3.3. Debugging Memory with Valgrind
Valgrind’s Memcheck debugging tool highlights heap memory errors in
programs. Heap memory is the part of a running program’s memory that is
dynamically allocated by calls to malloc()
and freed by calls to free()
in C
programs. The types of memory errors that Valgrind finds include:
-
Reading (getting) a value from uninitialized memory. For example:
int *ptr, x; ptr = malloc(sizeof(int) * 10); x = ptr[3]; // reading from uninitialized memory
-
Reading (getting) or writing (setting) a value at an unallocated memory location, which often indicates an array out-of-bounds error. For example:
ptr[11] = 100; // writing to unallocated memory (no 11th element) x = ptr[11]; // reading from unallocated memory
-
Freeing already freed memory. For example:
free(ptr); free(ptr); // freeing the same pointer a second time
-
Memory leaks. A memory leak is a chunk of allocated heap memory space that is not referred to by any pointer variable in the program, and thus it cannot be freed. That is, a memory leak occurs when a program loses the address of an allocated chunk of heap space. For example:
ptr = malloc(sizeof(int) * 10); ptr = malloc(sizeof(int) * 5); // memory leak of first malloc of 10 ints
Memory leaks can eventually cause the program to run out of heap memory
space, resulting in subsequent calls to malloc()
failing.
The other types of memory access errors, such as invalid reads
and writes, can lead to the program crashing or can result in some program
memory contents being modified in seemingly mysterious ways.

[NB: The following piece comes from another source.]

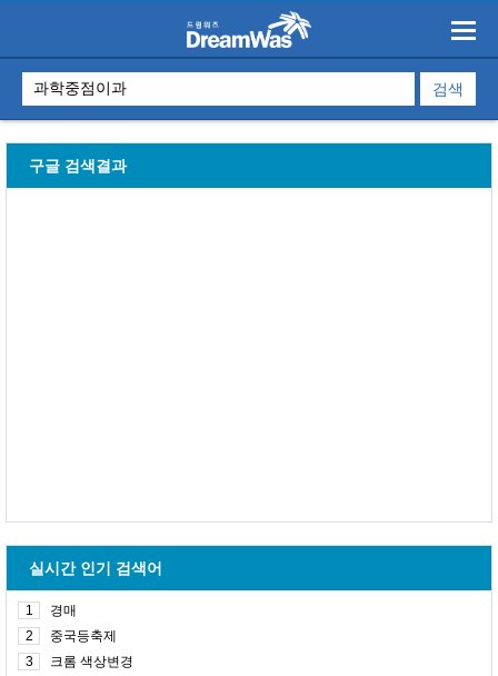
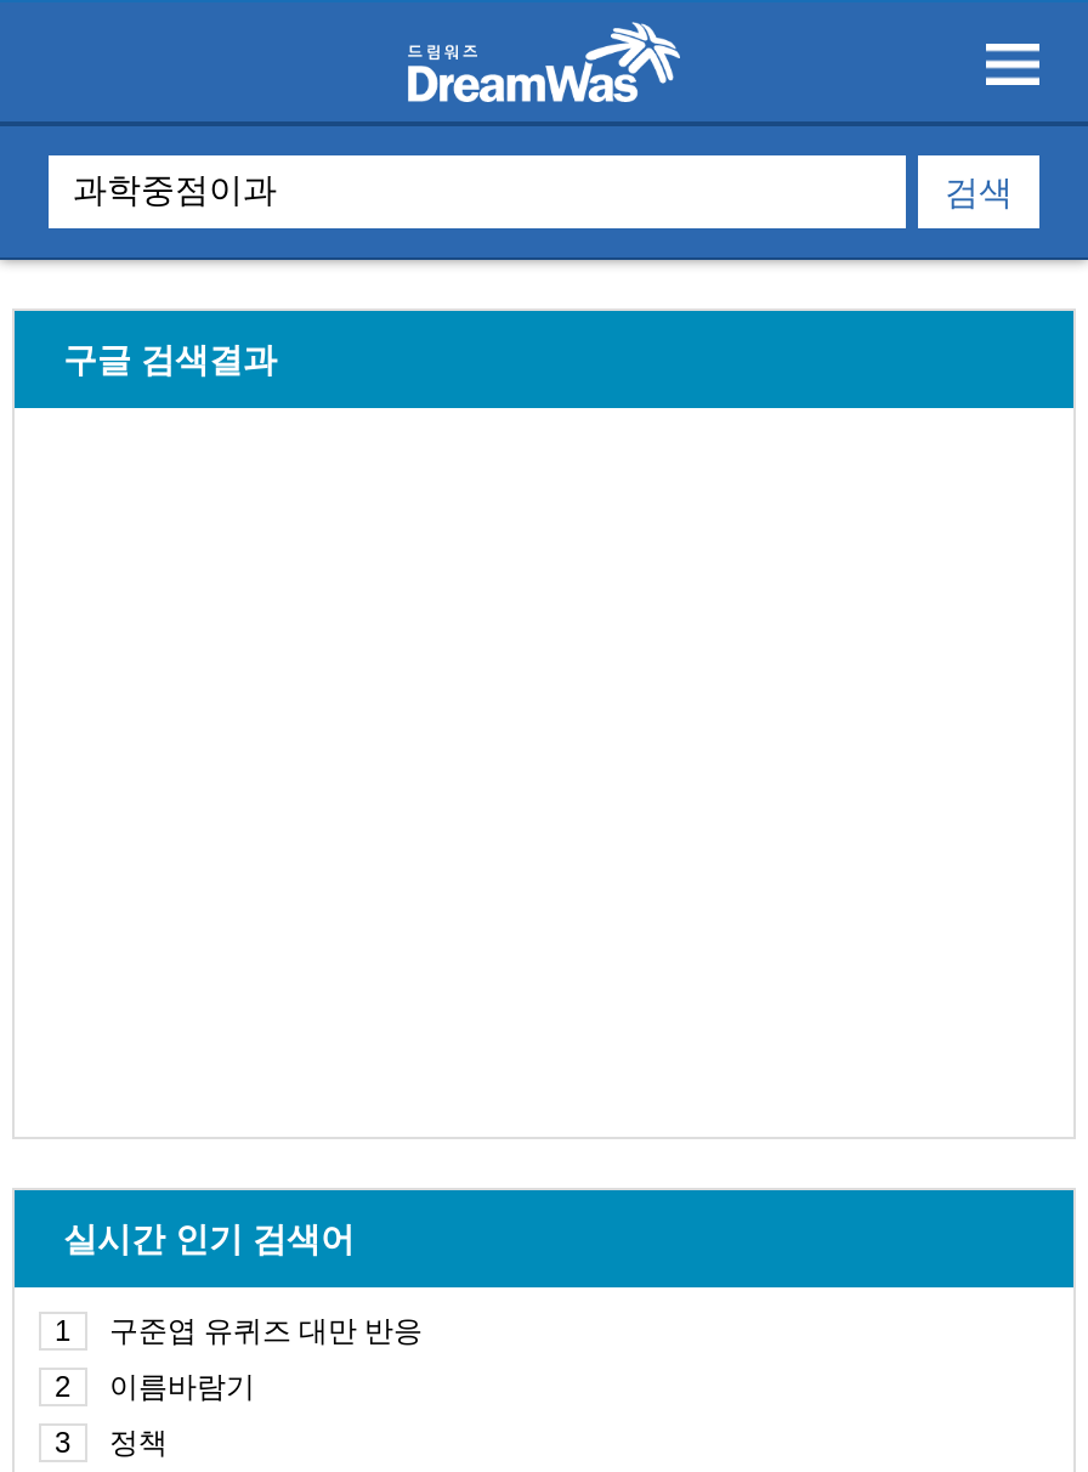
[50,603,77,618] 경매 -> [109,1314,423,1348] 구준엽 유퀴즈 대만 반응
[50,628,117,644] 중국등축제 -> [109,1370,255,1404] 이름바람기
[50,654,133,669] 크롬 색상변경 -> [109,1426,168,1460] 정책

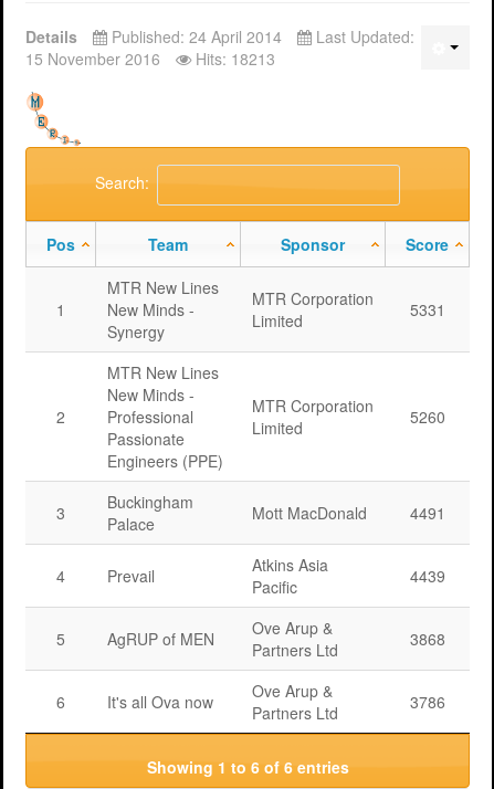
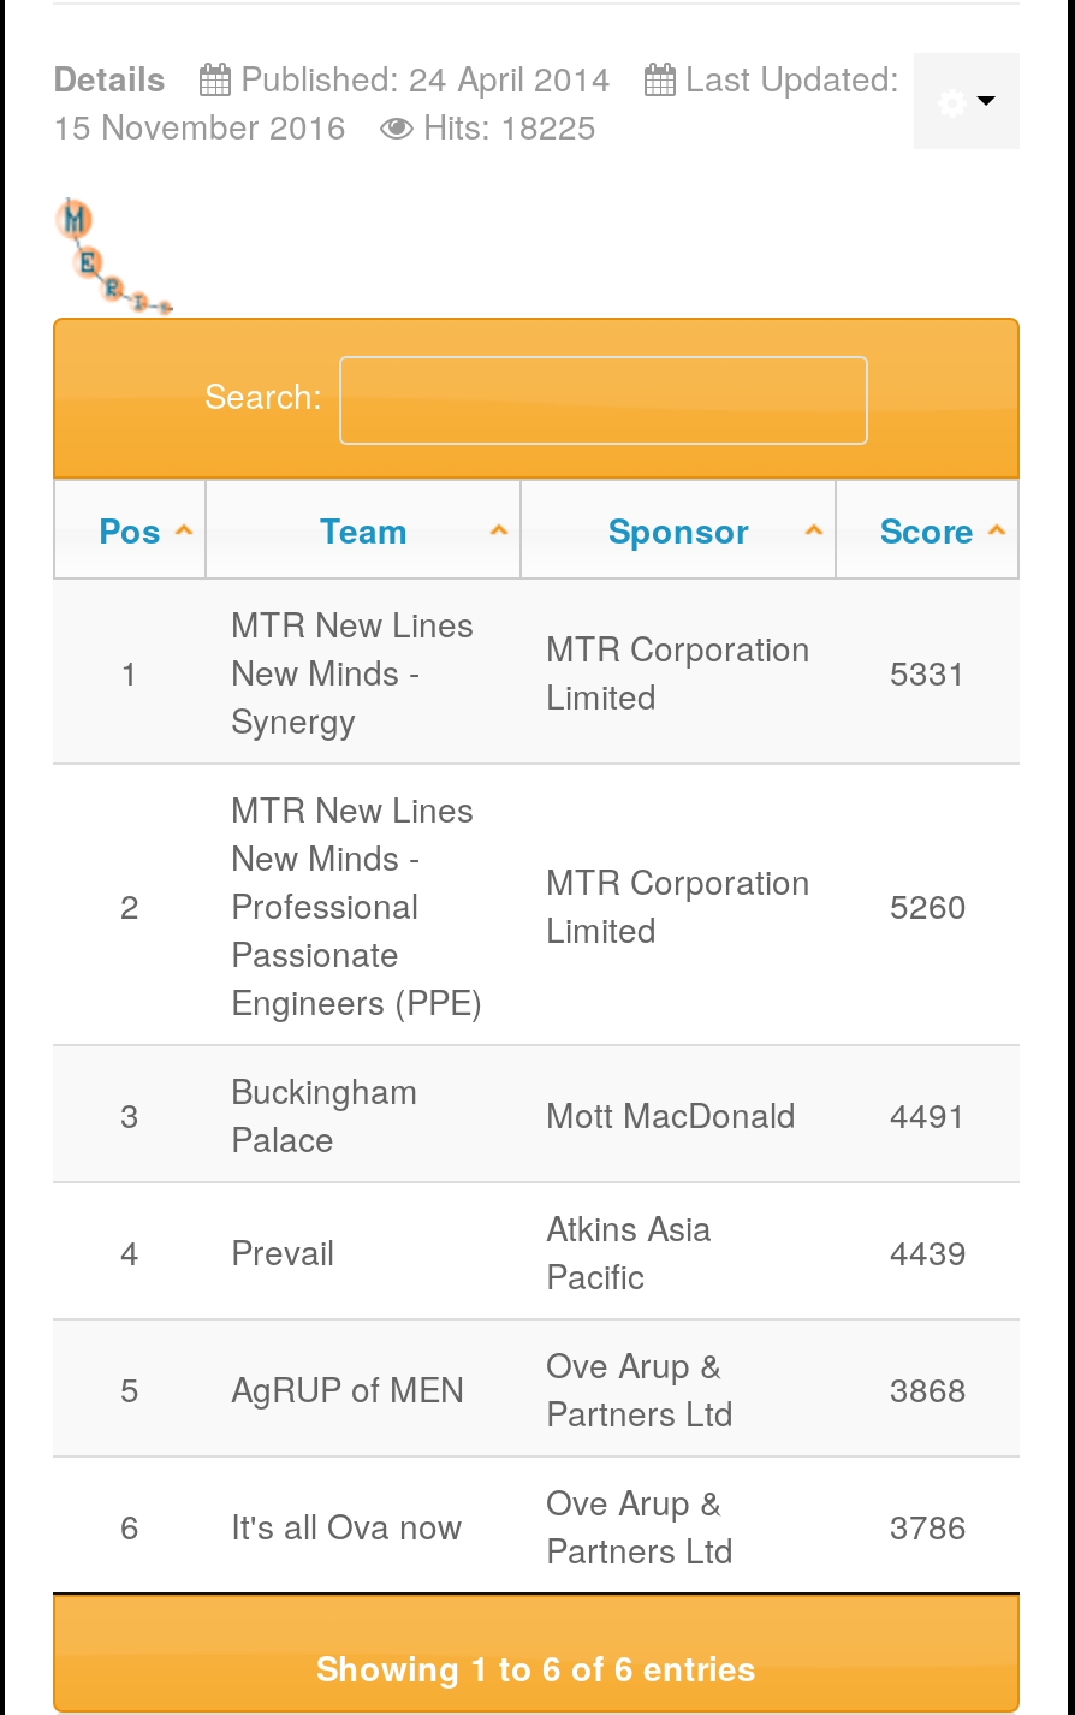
[25,48,275,70] 15 November 2016 Hits: 18213 -> [53,101,596,149] 15 November 2016 Hits: 18225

Memory access errors are some of the most difficult bugs to find in programs. Often a memory access error does not immediately result in a noticeable error in the program’s execution. Instead, it may trigger an error that occurs later in the execution, often in a part of the program that seemingly has little to do with the source of the error. At other times, a program with a memory access error may run correctly on some inputs and crash on other inputs, making the cause of the error difficult to find and fix.
Using Valgrind helps a programmer identify these difficult to find and fix heap memory access errors, saving significant amounts of debugging time and effort. Valgrind also assists the programmer in identifying any lurking heap memory errors that were not discovered in the testing and debugging of their code.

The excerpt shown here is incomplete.